We decided he band had broken up and reformed three times, each time changing its name by adding a number. Naturally, the band was now named 4! 4-ever!

Game on

The game started with our beater van, filled with gear and an unimportant drummer pulling up to old Dan Quayle Elementary, parking over two spots and a median. Scaring children and ruffling the feathers of the vice principal Mr. Ferguson.

And as expected everything went downhill from there. Leon the drug dealer nearly killed the drummer shooting out the back window as Lando and Turnpike ripped him off. Rocket locked Furgeson in his “evidence” locker where he had a heart attack hearing about people defame the name of the honorable Mr. Quayle. The production agent, disgusted by Rocket and Turnpike actually has an odd attraction to Lando, which just means she follows him into all his mayham, including getting high in the boys bathroom, running from the drug dealer, and taking Linsdey the hospital after she got shot, so she could get some morphine.

At the end of the day, the drummer died (live wires are a bitch), the concert went on in the hospital parking lot, Officer Bruce Polanski arrested Lando and Rocket for possession but held off the other cops until the show could end so the guys could talk shop about bikes. Turpike and his wife (a nurse) had to go to counseling and Lindsey, well she didn’t stay sober for long… just as we all expected.

What rocked

Timing. There were five games of fiasco and they all finished in about 2.5-3 hours. The fixed scene structure and the easy game setup makes this game just awesome to fit in an evening’s time.

We kept it really mellow. For a game that can game that can go off the rails in a moment’s notice, I was really happy to keep it under 11. We all recognized that our characters weren’t going to make it big and were cool with that. Consequently we were totally callous about what color dice we were getting, I think we actually tried to keep them evenly mixed rather than going for one color or another. This really made the game shine for me.

We had so much excitement in this game. Chris and I kept giving each other high-fives and shouting “blood brothers”. It was killer energy.

All our names came up in play as part of our dialog. Like “C’mon Lando, he’s just a crack dealer, calm down.” Results: Rocket, Lando and Turnpike. We decided these were names we took in high school and never gave them up.

Memorable line of the night: Rocket (handcuffed but trying to answer a phone call from Turnpike): Kid, I’ll give you $5 if you reach in my pocket.

Lando became the inadvertent playboy, I was happy to send some love his way. None of it would last, but what does?

Three players is my favorite size.  With 4 I always feel like there’s a disconnect between the person opposite of you (since everyone has four things they are trying to juggle with the people on either side).  I haven’t played 5 but I figure that might have some trouble as well.  I really dig three though, it means everyone is REALLY connected to everyone else.

What could have been improved

An elementary school was really incongruous with everything else in the game. We tried to make it work, but it always felt like something of a stretch.

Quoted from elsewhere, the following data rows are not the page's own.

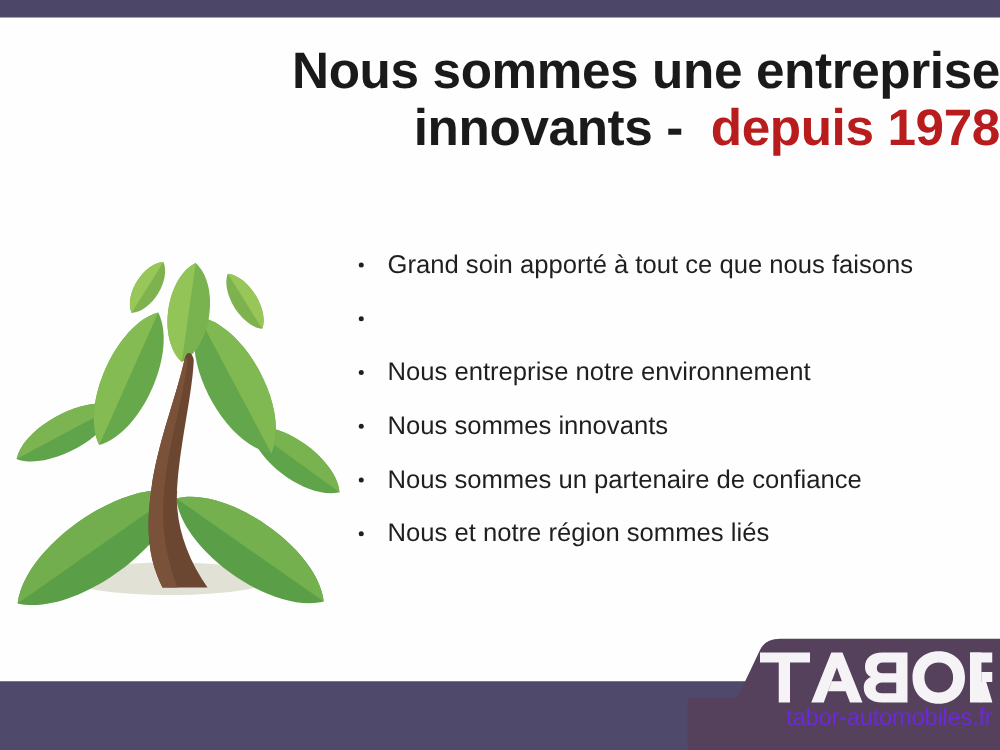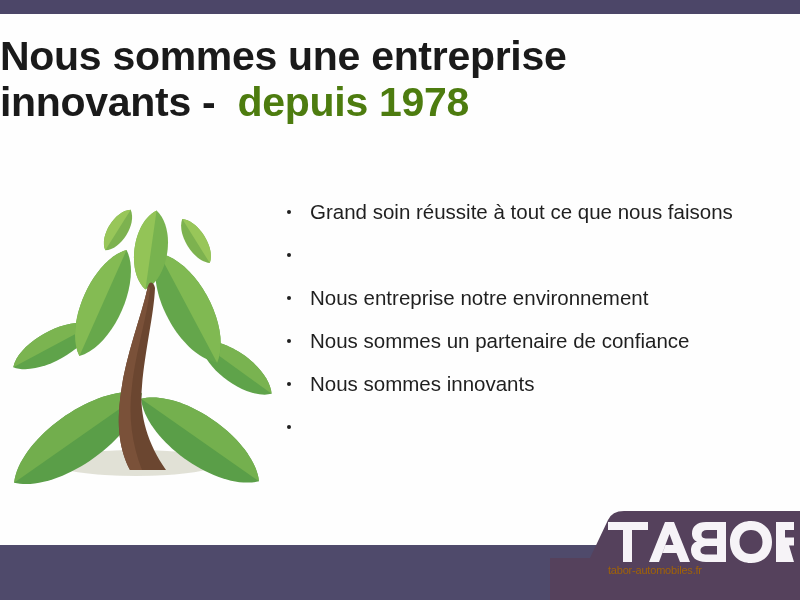--- a/index.html
+++ b/index.html
@@ -41,7 +41,7 @@
     left: 0;
     top: 34px;
     width: 800px;
-    text-align: left;
+    text-align: right;
     line-height: 1.12;
     letter-spacing: -0.3px;
   }

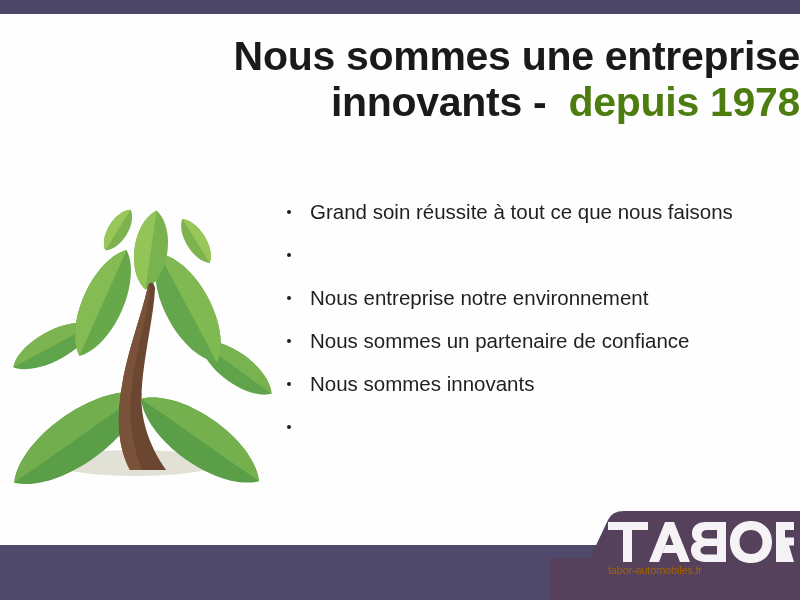--- a/index.html
+++ b/index.html
@@ -53,7 +53,7 @@
     white-space: nowrap;
   }
   .title-accent {
-    color: #4d7c0f;
+    color: #b91c1c;
     margin-top: 35px;
   }
 

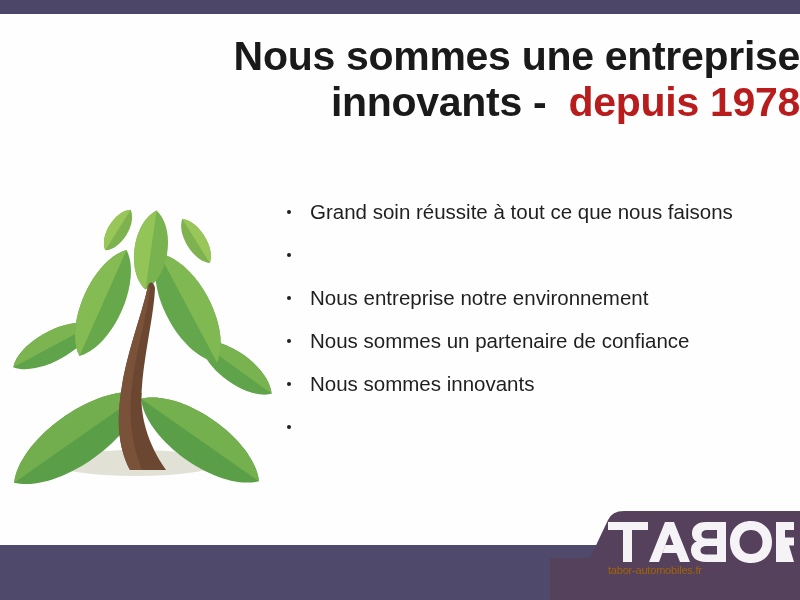--- a/index.html
+++ b/index.html
@@ -218,7 +218,7 @@
   </div>
 
   <ul class="bullets">
-    <li><span class="dot"></span><span>Grand soin réussite à tout ce que nous faisons</span></li>
+    <li><span class="dot"></span><span>Grand soin apporté à tout ce que nous faisons</span></li>
     <li><span class="dot"></span></li>
     <li><span class="dot"></span><span>Nous entreprise notre environnement</span></li>
     <li><span class="dot"></span><span>Nous sommes un partenaire de confiance</span></li>

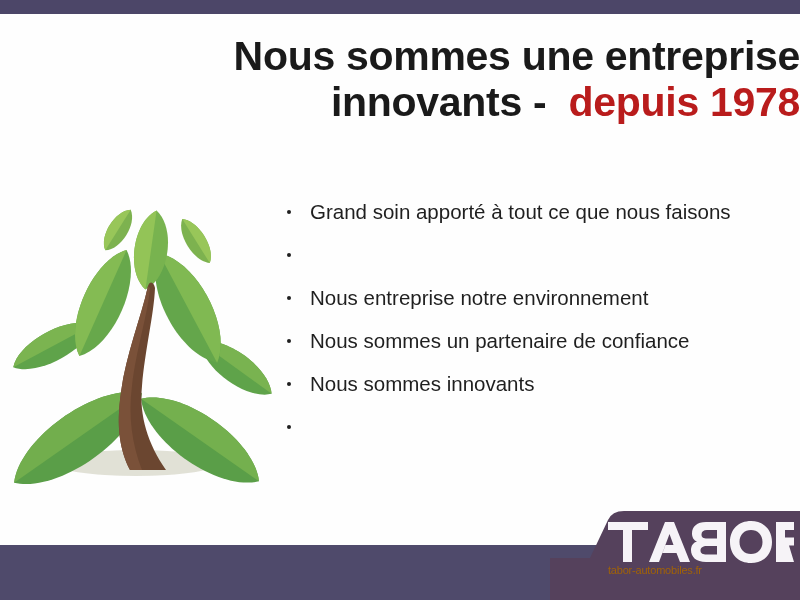--- a/index.html
+++ b/index.html
@@ -221,8 +221,8 @@
     <li><span class="dot"></span><span>Grand soin apporté à tout ce que nous faisons</span></li>
     <li><span class="dot"></span></li>
     <li><span class="dot"></span><span>Nous entreprise notre environnement</span></li>
+    <li><span class="dot"></span><span>Nous sommes innovants</span></li>
     <li><span class="dot"></span><span>Nous sommes un partenaire de confiance</span></li>
-    <li><span class="dot"></span><span>Nous sommes innovants</span></li>
     <li><span class="dot"></span></li>
   </ul>
 

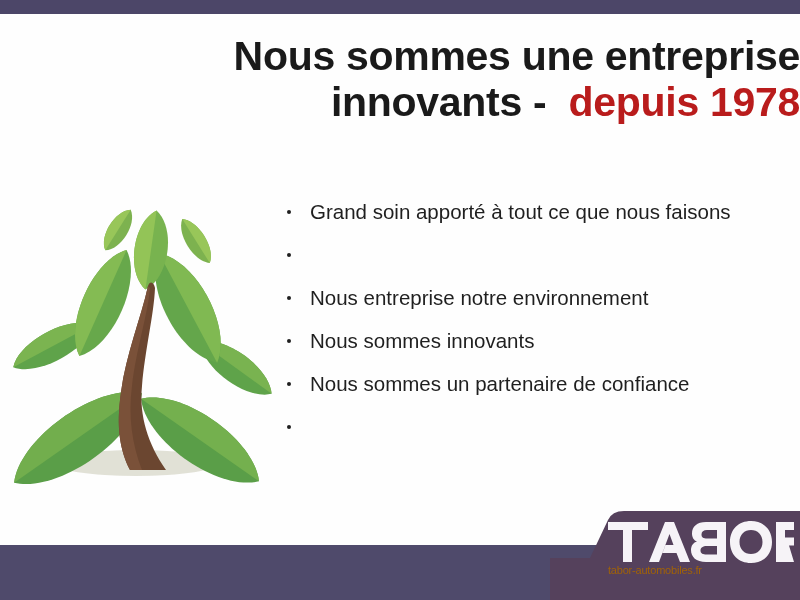--- a/index.html
+++ b/index.html
@@ -223,7 +223,7 @@
     <li><span class="dot"></span><span>Nous entreprise notre environnement</span></li>
     <li><span class="dot"></span><span>Nous sommes innovants</span></li>
     <li><span class="dot"></span><span>Nous sommes un partenaire de confiance</span></li>
-    <li><span class="dot"></span></li>
+    <li><span class="dot"></span><span>Nous et notre région sommes liés</span></li>
   </ul>
 
   <div class="band-bottom"></div>

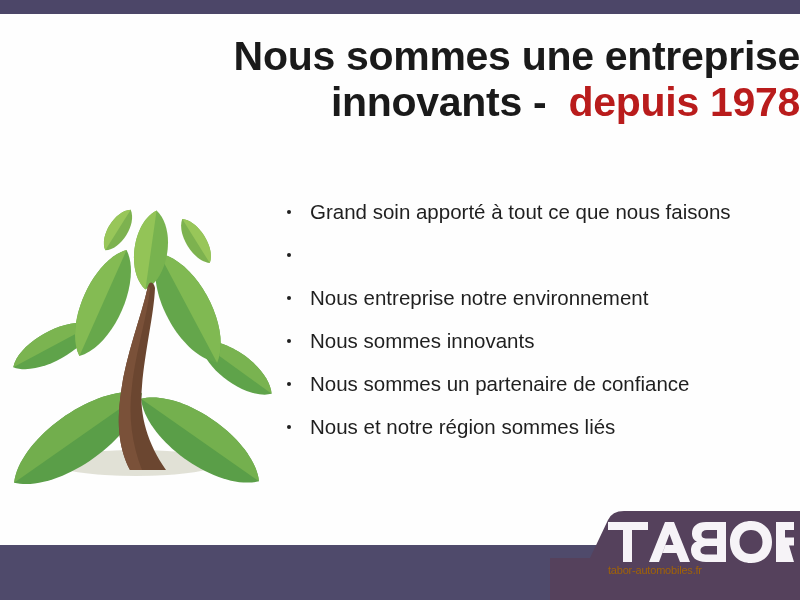--- a/index.html
+++ b/index.html
@@ -127,9 +127,9 @@
     left: 0;
     top: 44px;
     width: 186px;
-    text-align: left;
-    font-size: 11px;
-    color: #a16207;
+    text-align: right;
+    font-size: 19px;
+    color: #6d28d9;
     letter-spacing: -0.2px;
     white-space: nowrap;
   }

Much fun being tasered in the halls until Rocket urinated in his pants, and then swapping pants with Turnpike (also in the hall) and then Turnpike taking the drummers pants (because apparently he wears swim trunks under them) in the parking lot, but still a bit of a stretch.

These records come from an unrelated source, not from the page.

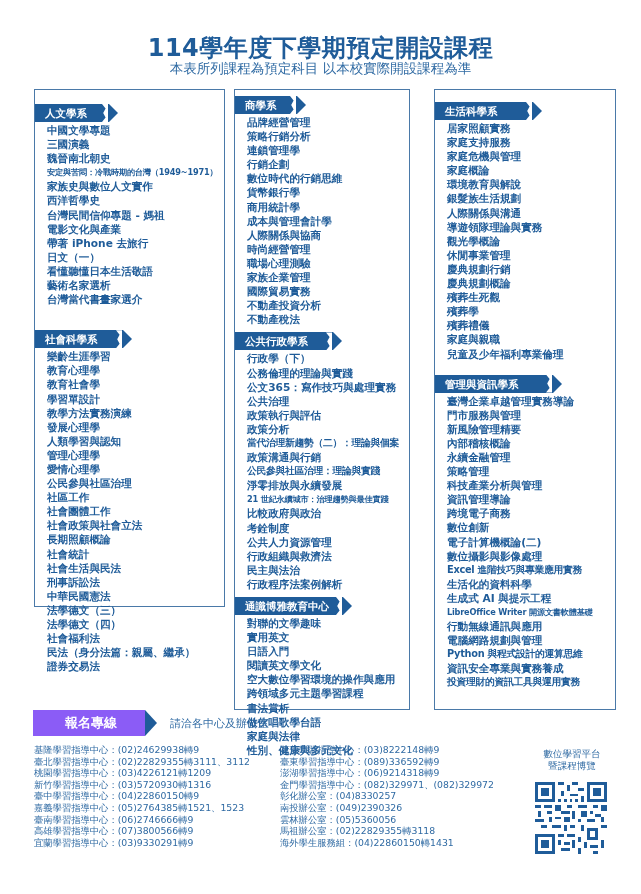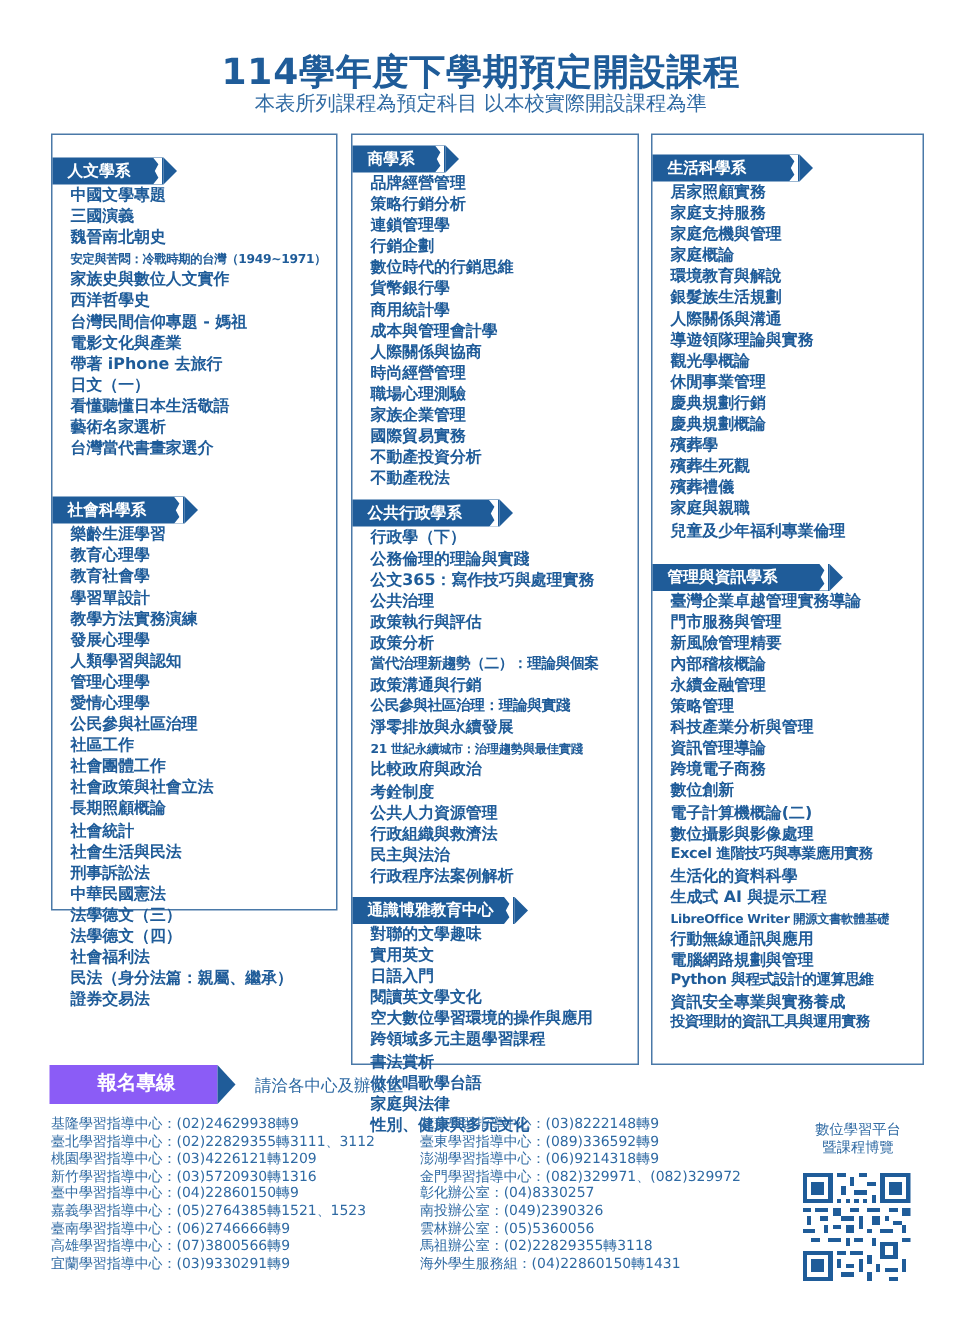--- a/index.html
+++ b/index.html
@@ -134,7 +134,7 @@
   </div>
 </div>
 
-<div class="box" style="left:234px; top:89px; width:192px; height:621px; padding-top:4px;">
+<div class="box" style="left:234px; top:89px; width:176px; height:621px; padding-top:4px;">
   <div class="section">
     <div class="dept">
       <span class="dept-tag" style="width:62px;">

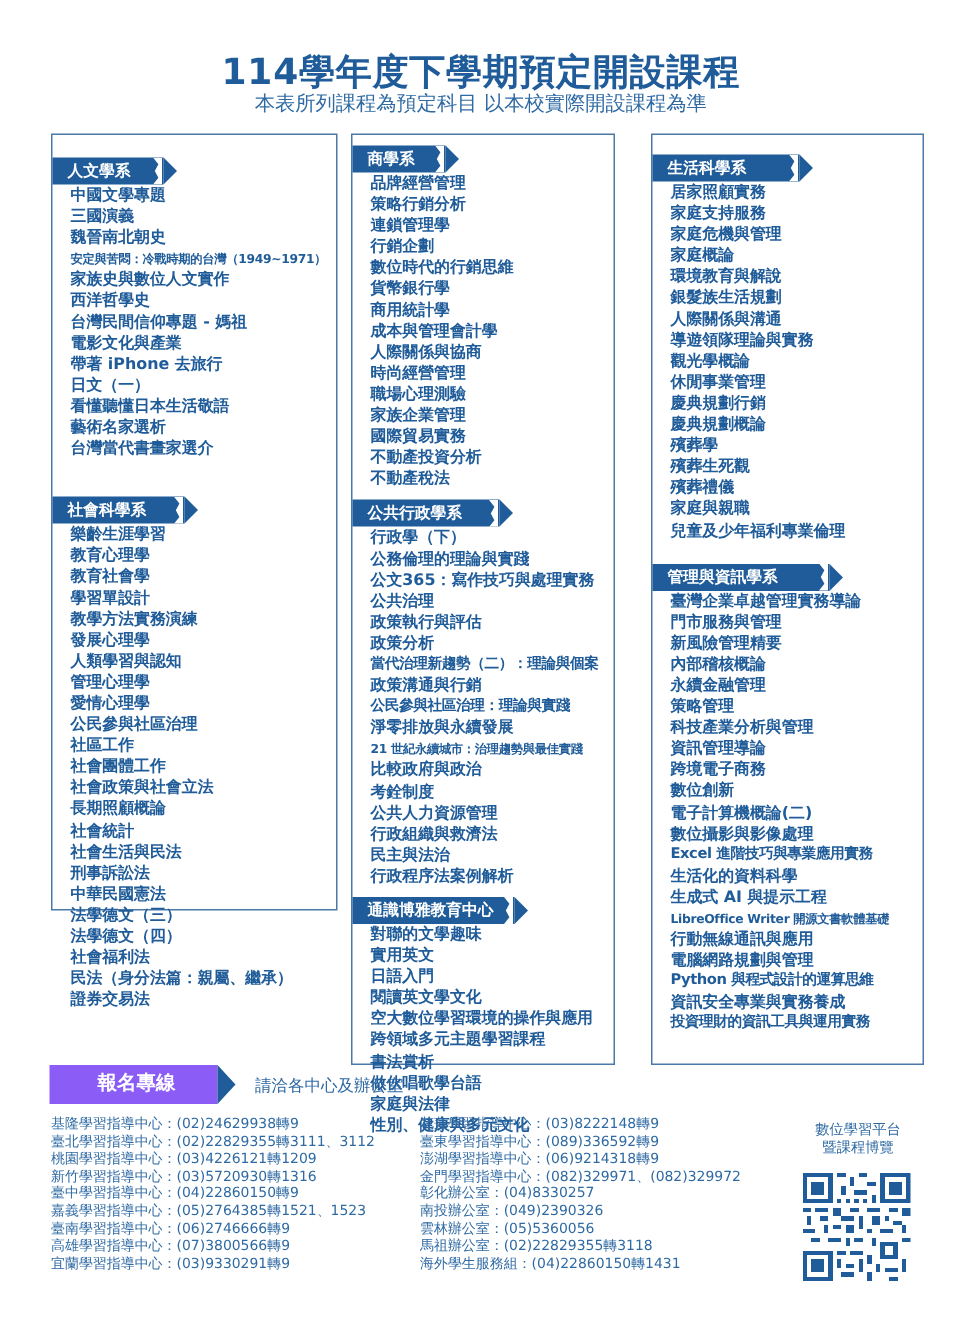--- a/index.html
+++ b/index.html
@@ -230,8 +230,8 @@
       <li>休閒事業管理</li>
       <li>慶典規劃行銷</li>
       <li>慶典規劃概論</li>
+      <li>殯葬生死觀</li>
       <li>殯葬學</li>
-      <li>殯葬生死觀</li>
       <li>殯葬禮儀</li>
       <li>家庭與親職</li>
       <li>兒童及少年福利專業倫理</li>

Dude… we totally forgot about the digital camera. That would have been a real hot potato. Ah well, the game rocked hard, regardless.

2 Comments

  1. Three Vs. Four players

    While I agree that three players worked really, really well in this session, there’s something I like about the awkward relationship between two people who don’t really know each other but are thrust together in an awkward situation. I think there’s the potential for mispronouncing the name of the guy you just met while you’re frantically burying a body together in the woods. That sort of thing. But I’ve never seen that actually happen in a four player game and I don’t think it comes naturally, it’s something you’ve really gotta work to make happen when you’re framing scenes. Still, it’s an ideal to aspire to, and I’d be willing to give four players a shot in future fiascos.